Mr. Simmons said he made improvements after buying the house, such as installing all new floors and ripping up wall-to-wall carpeting in some of the rooms. The previous owners “had three dogs and three or four children,” he said. “The carpets were full of pee.”

In addition to purchasing the main residence, Mr. Simmons bought an adjacent, vacant lot—what he called a half acre of “bare earth”—and spent about $1 million on landscaping. He hired a local nursery to plant approximately 130 elm, ash, myrtle and tipu trees in the span of two days; in exchange, he agreed to appear in a promotional video for the business. “They brought in 40 people, planted 60 trees in one day and the rest the next day,” he said. The result is a “private oasis” with a full canopy of trees that are watered individually by a computer-controlled irrigation system.

In the end, however, Mr. Simmons said he never spent more than a few weeks total in Las Vegas because of his touring schedule and business travel. Over the summer, the Kiss “End of the Road” tour resumed after being postponed during Covid. In addition to performing and hawking Kiss-branded merchandise, Mr. Simmons has become a prolific pitchman for companies that sell everything from insurance and software to soda and cannabis. “I am a ping-pong ball, really,” said Mr. Simmons. “I get tossed around to here, there.”

The decision to sell the Nevada home is part of a broader real estate shake-up for the Simmonses, who own an extensive portfolio of homes on the West Coast.

A few years ago, they finished building a modern lake house in Whistler, British Columbia. Mr. Simmons said the house, which cost about $4 million to build, is his wife’s “dream house.” He said he also owns land in Colorado.

In October 2020, the Simmonses listed their longtime mansion in Benedict Canyon in Los Angeles, with Mr. Simmons wanting to move out of California to escape the state’s heavy tax burden. “I’m blessed to make a good living,” he said, but the downside of his wealth is that it puts him in a higher tax bracket. “Because I grew up poor, I don’t like that. You can stretch a rubber band, but at some point it snaps.”

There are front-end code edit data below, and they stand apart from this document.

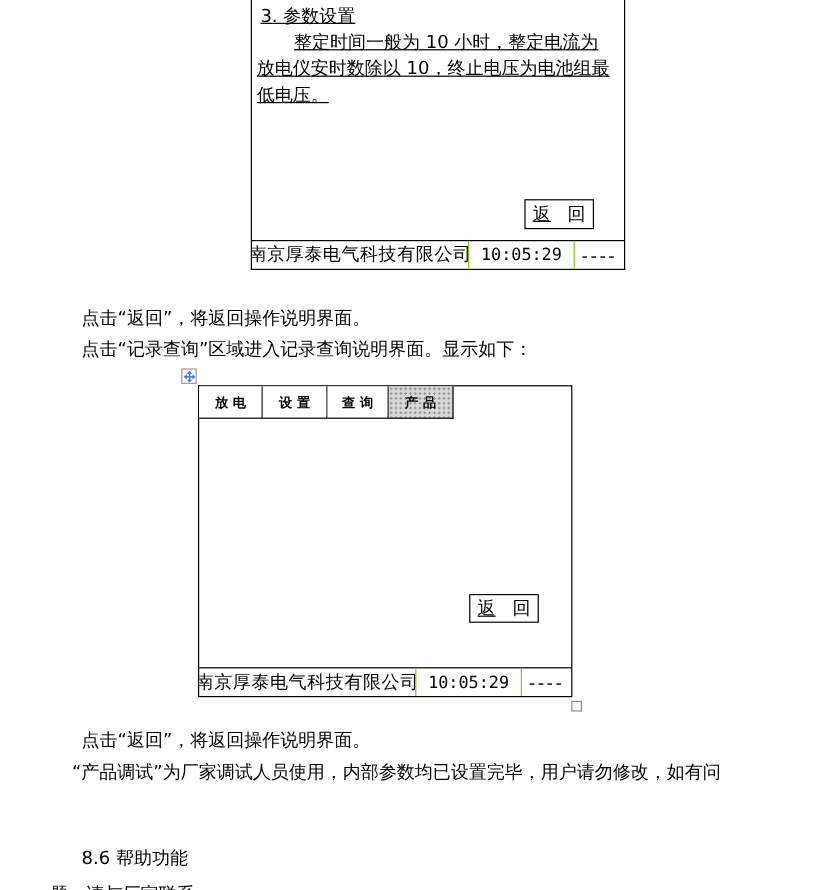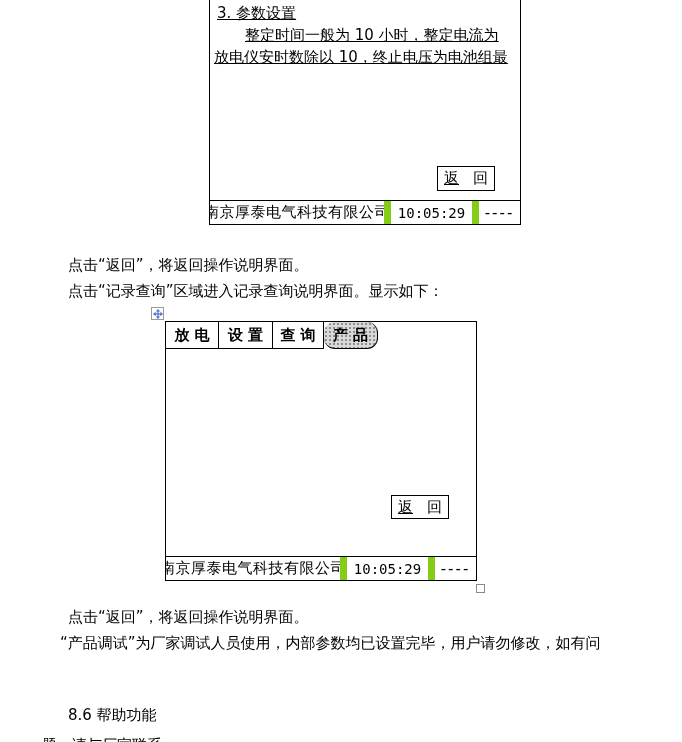--- a/index.html
+++ b/index.html
@@ -28,30 +28,29 @@
   .screen-title { padding-left: 3px; white-space: nowrap; }
   .pline { white-space: nowrap; }
   .pline.indent { padding-left: 31px; }
 
   
   .tabs { display: flex; height: 27px; }
   .tab {
     display: flex; align-items: center; justify-content: center;
     border-right: 1px solid #000000;
     border-bottom: 1px solid #000000;
-    font-weight: bold; font-size: 15px;
+    font-weight: bold; font-size: 11px;
     white-space: nowrap;
     background: #ffffff;
   }
   .tab-1 { width: 53px; } .tab-2 { width: 54px; } .tab-3 { width: 51px; } .tab-4 { width: 54px; }
   .tab.selected {
     background-color: #d9d9d9;
     background-image: radial-gradient(#8f8f8f 1px, rgba(0,0,0,0) 1.1px);
     background-size: 4px 4px;
-    border-radius: 11px;
   }
 
   
   .return-btn {
     position: absolute;
     width: 58px; height: 25px;
     border: 1px solid #000000;
     background: #ffffff;
     display: flex; align-items: center; justify-content: center;
     gap: 14px;
@@ -67,21 +66,21 @@
   .screen-footer {
     position: absolute; left: 0; right: 0; bottom: 0;
     height: 24px;
     border-top: 1px solid #000000;
     display: flex;
     font-size: 15px;
   }
   .fcell {
     display: flex; align-items: center; justify-content: center;
     height: 100%;
-    border-right: 7px solid #84cc16;
+    border-right: 1px solid #84cc16;
     white-space: nowrap; overflow: hidden;
   }
   .fcell.company { width: 181px; letter-spacing: 0.5px; }
   .fcell.time { width: 88px; font-family: "DejaVu Sans Mono", monospace; font-size: 14px; }
   .fcell.dashes { flex: 1; border-right: none; letter-spacing: 2px; }
 
   
   .move-handle {
     position: absolute; left: 151px; top: 307px;
     width: 13px; height: 13px;
@@ -115,20 +114,21 @@
 </head>
 <body>
 
 <div class="page">
 
   <div class="screen screen1">
     <div class="screen-body">
       <div class="screen-title">3. 参数设置</div>
       <div class="pline indent">整定时间一般为 10 小时，整定电流为</div>
       <div class="pline">放电仪安时数除以 10，终止电压为电池组最</div>
+      <div class="pline">低电压。</div>
     </div>
     <div class="return-btn">
       <span class="ul">返</span>
       <span>回</span>
     </div>
     <div class="screen-footer">
       <div class="fcell company">南京厚泰电气科技有限公司</div>
       <div class="fcell time">10:05:29</div>
       <div class="fcell dashes">----</div>
     </div>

Because he felt badly about listing the family home, Mr. Simmons said, he bought his wife a home in Malibu in March 2021, paying around $5.8 million for a modern house on a hilltop so high it’s in “God’s country.” And when the Benedict Canyon house sold for $16 million, he signed a contract to buy a smaller house a few miles away for $10.5 million. The Simmons kids—Nick and Sophie—live next door to each other in L.A. houses their father bought for them.

Mr. Simmons said he doesn’t think about buying real estate as an investment, rather as a way to show love and gratitude to his family. “I bought the houses for my family because I love them,” he said.

Out-of-state buyers are flooding the Las Vegas market in search of more favorable tax laws, according to Evangelina Duke-Petroni of Berkshire Hathaway HomeServices Nevada Properties, who is co-listing the property with colleague Ivan Sher. After a brief pause during Covid, she said, the market “started snowballing and it has not stopped since.”

“Five years ago, it wasn’t common to have a house listed for over $5 million,” she said. This past summer, a spec house in Henderson traded for $25 million, and another home in the city is listing for $32 million. “That has become the new standard of luxury.”